%%

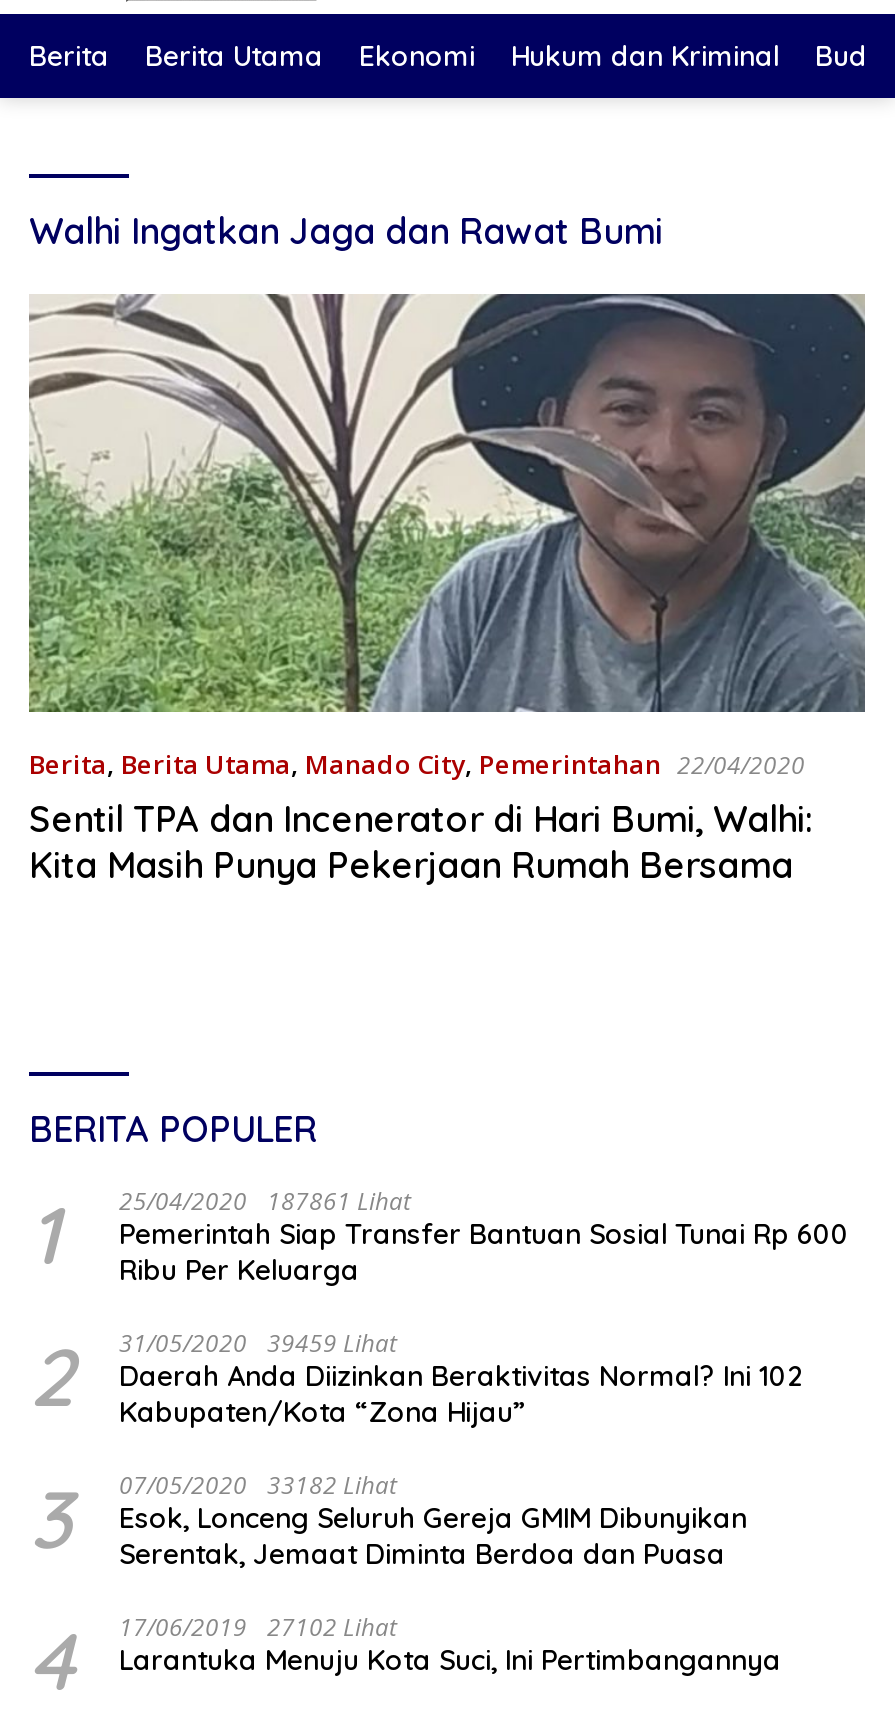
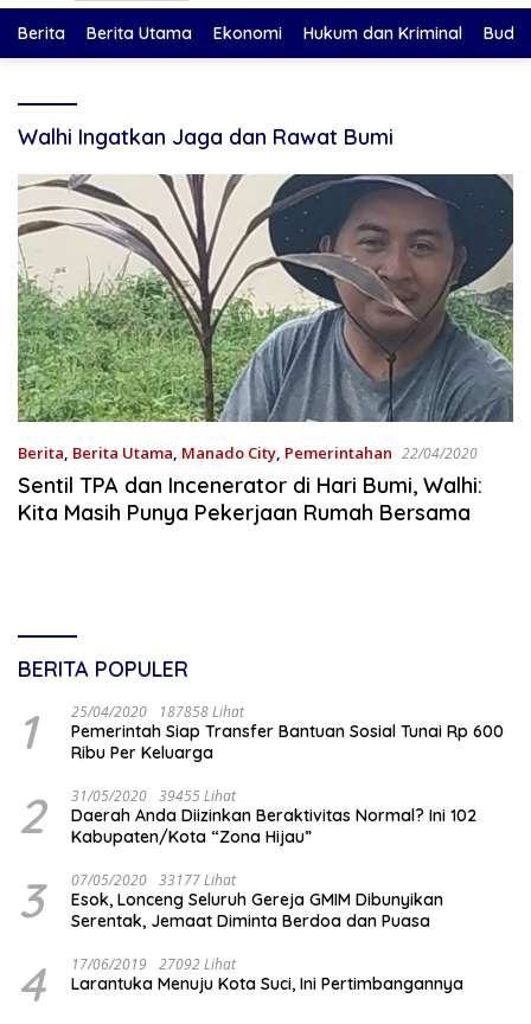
[29,1184,849,1288] 1 25/04/2020 187861 Lihat Pemerintah Siap Transfer Bantuan Sosial Tunai Rp 600 Ribu Per Keluarga -> [18,702,504,763] 1 25/04/2020 187858 Lihat Pemerintah Siap Transfer Bantuan Sosial Tunai Rp 600 Ribu Per Keluarga
[29,1326,803,1430] 2 31/05/2020 39459 Lihat Daerah Anda Diizinkan Beraktivitas Normal? Ini 102 Kabupaten/Kota “Zona Hijau” -> [18,786,476,847] 2 31/05/2020 39455 Lihat Daerah Anda Diizinkan Beraktivitas Normal? Ini 102 Kabupaten/Kota “Zona Hijau”
[29,1468,747,1572] 3 07/05/2020 33182 Lihat Esok, Lonceng Seluruh Gereja GMIM Dibunyikan Serentak, Jemaat Diminta Berdoa dan Puasa -> [18,870,443,932] 3 07/05/2020 33177 Lihat Esok, Lonceng Seluruh Gereja GMIM Dibunyikan Serentak, Jemaat Diminta Berdoa dan Puasa
[29,1610,781,1710] 4 17/06/2019 27102 Lihat Larantuka Menuju Kota Suci, Ini Pertimbangannya -> [18,954,463,1013] 4 17/06/2019 27092 Lihat Larantuka Menuju Kota Suci, Ini Pertimbangannya

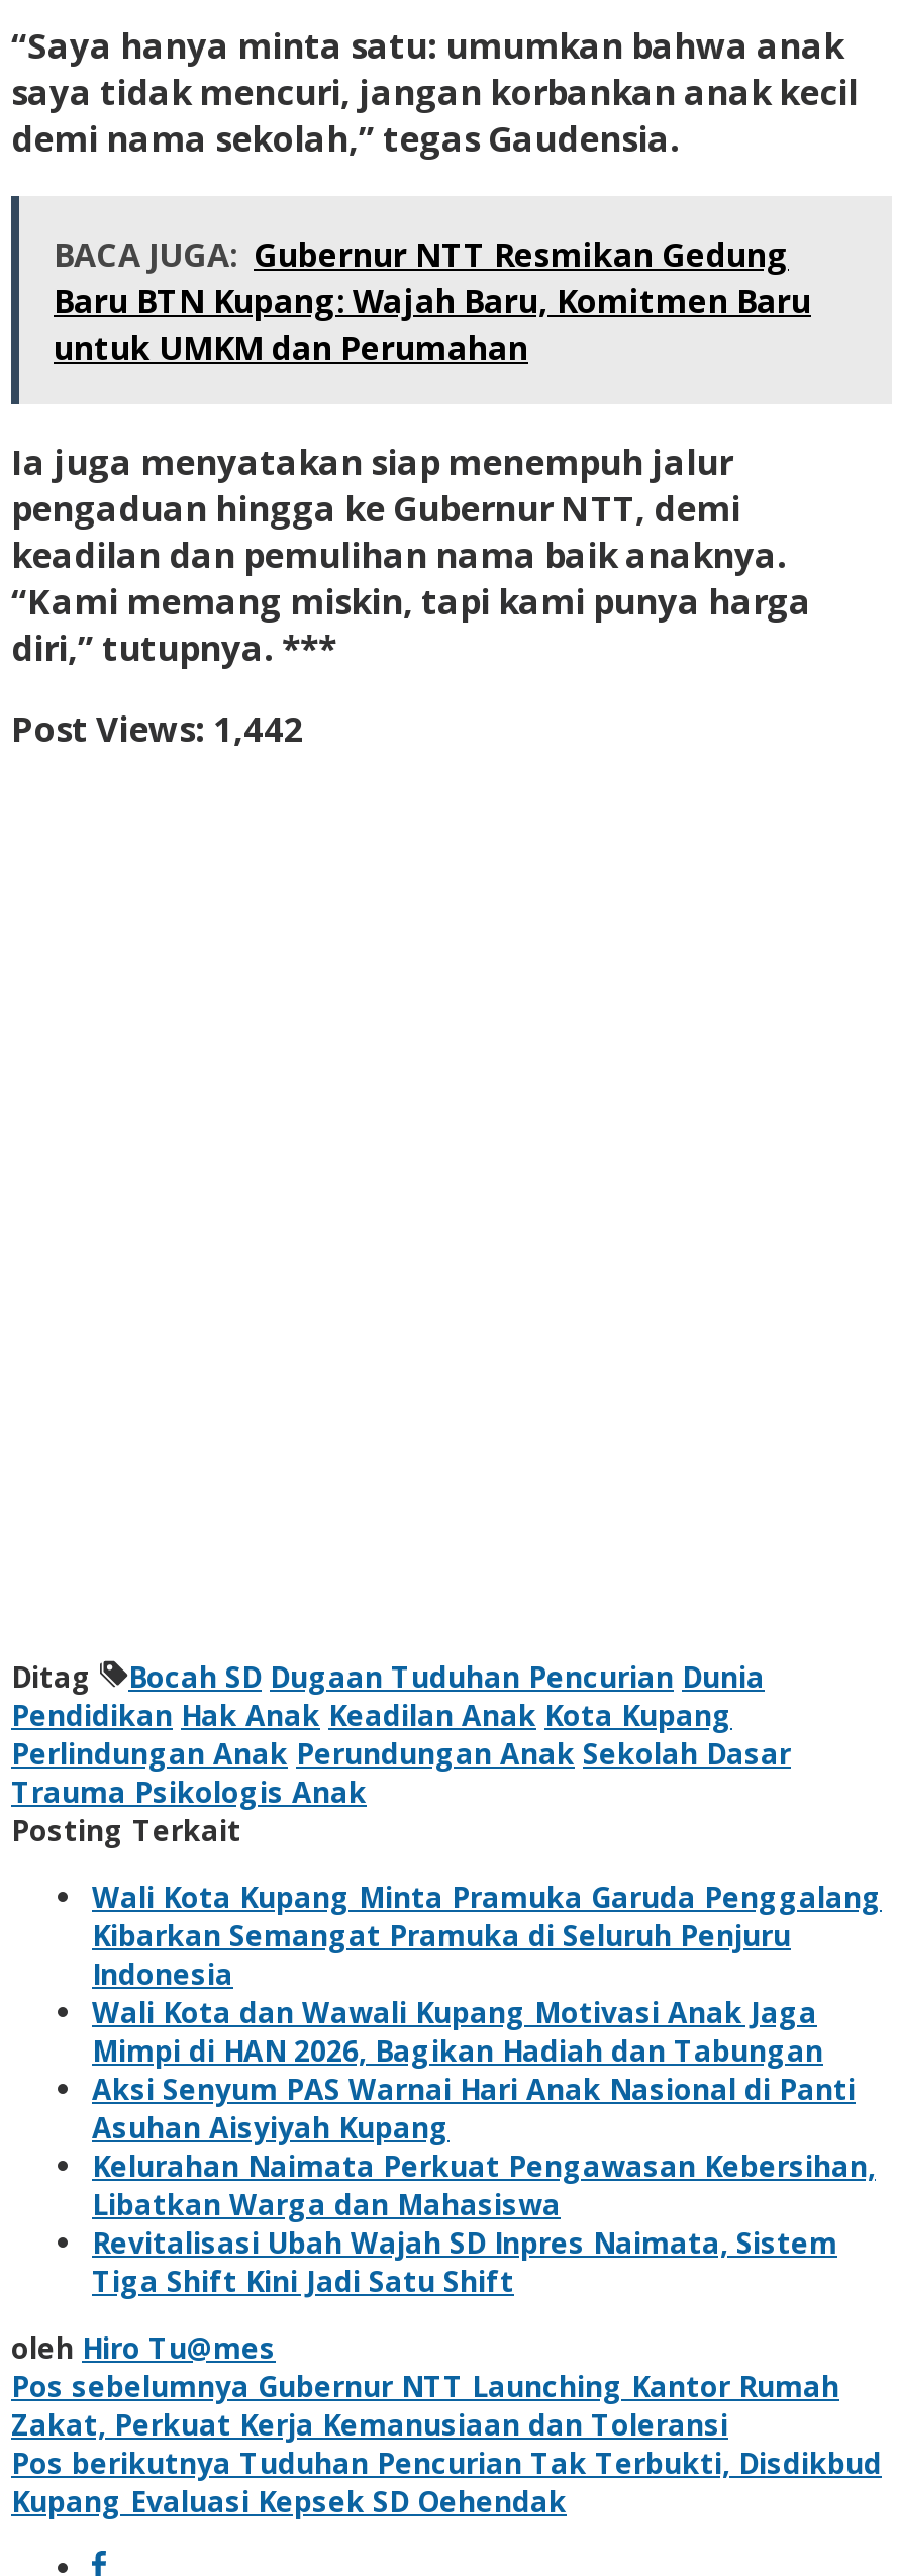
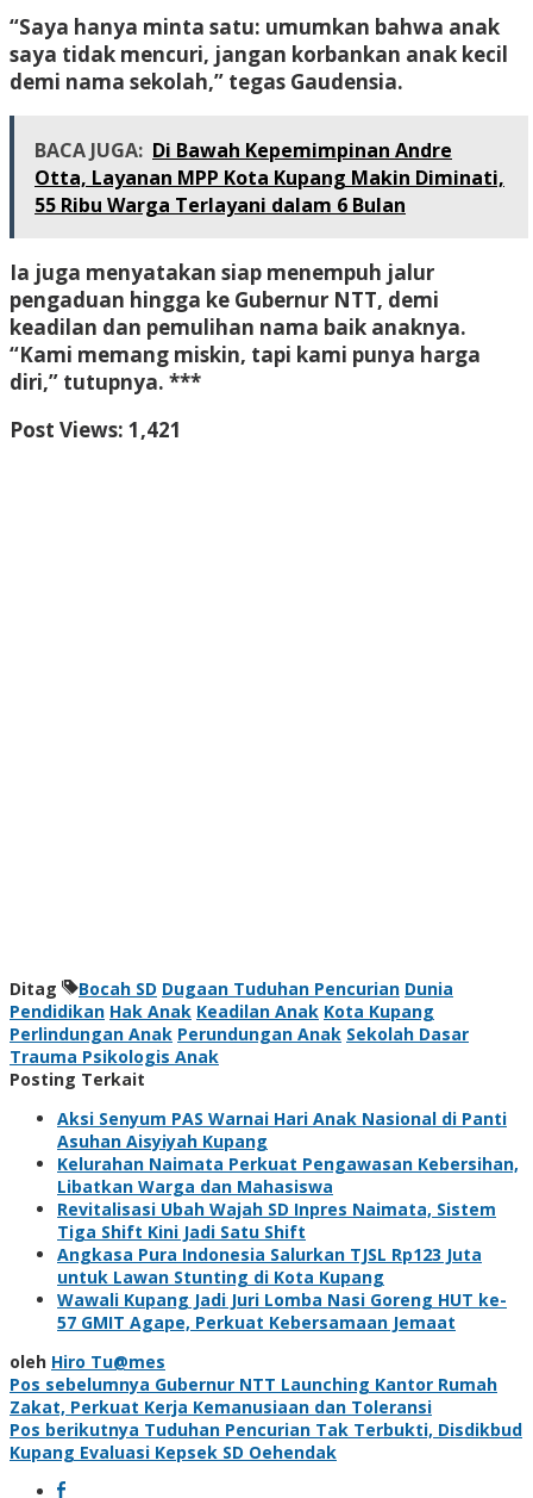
[54,232,811,369] BACA JUGA: Gubernur NTT Resmikan Gedung | Baru BTN Kupang: Wajah Baru, Komitmen Baru | untuk UMKM dan Perumahan -> [35,137,504,218] BACA JUGA: Di Bawah Kepemimpinan Andre | Otta, Layanan MPP Kota Kupang Makin Diminati, | 55 Ribu Warga Terlayani dalam 6 Bulan
[11,705,304,751] Post Views: 1,442 -> [10,416,182,443] Post Views: 1,421
[92,1877,882,2069] Wali Kota Kupang Minta Pramuka Garuda Penggalang | Kibarkan Semangat Pramuka di Seluruh Penjuru | Indonesia | Wali Kota dan Wawali Kupang Motivasi Anak Jaga | Mimpi di HAN 2026, Bagikan Hadiah dan Tabungan -> none
moved [92,2069,876,2300] -> [57,1107,519,1243]: Aksi Senyum PAS Warnai Hari Anak Nasional di Panti | Asuhan Aisyiyah Kupang | Kelurahan Naimata Perkuat Pengawasan Kebersihan, | Libatkan Warga dan Mahasiswa | Revitalisasi Ubah Wajah SD Inpres Naimata, Sistem | Tiga Shift Kini Jadi Satu Shift
none -> [57,1243,507,1333] Angkasa Pura Indonesia Salurkan TJSL Rp123 Juta | untuk Lawan Stunting di Kota Kupang | Wawali Kupang Jadi Juri Lomba Nasi Goreng HUT ke- | 57 GMIT Agape, Perkuat Kebersamaan Jemaat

%%

Look through the entries above, find each line containing "Kupang", and copy it.

[54,232,811,369] BACA JUGA: Gubernur NTT Resmikan Gedung | Baru BTN Kupang: Wajah Baru, Komitmen Baru | untuk UMKM dan Perumahan -> [35,137,504,218] BACA JUGA: Di Bawah Kepemimpinan Andre | Otta, Layanan MPP Kota Kupang Makin Diminati, | 55 Ribu Warga Terlayani dalam 6 Bulan
[92,1877,882,2069] Wali Kota Kupang Minta Pramuka Garuda Penggalang | Kibarkan Semangat Pramuka di Seluruh Penjuru | Indonesia | Wali Kota dan Wawali Kupang Motivasi Anak Jaga | Mimpi di HAN 2026, Bagikan Hadiah dan Tabungan -> none
moved [92,2069,876,2300] -> [57,1107,519,1243]: Aksi Senyum PAS Warnai Hari Anak Nasional di Panti | Asuhan Aisyiyah Kupang | Kelurahan Naimata Perkuat Pengawasan Kebersihan, | Libatkan Warga dan Mahasiswa | Revitalisasi Ubah Wajah SD Inpres Naimata, Sistem | Tiga Shift Kini Jadi Satu Shift
none -> [57,1243,507,1333] Angkasa Pura Indonesia Salurkan TJSL Rp123 Juta | untuk Lawan Stunting di Kota Kupang | Wawali Kupang Jadi Juri Lomba Nasi Goreng HUT ke- | 57 GMIT Agape, Perkuat Kebersamaan Jemaat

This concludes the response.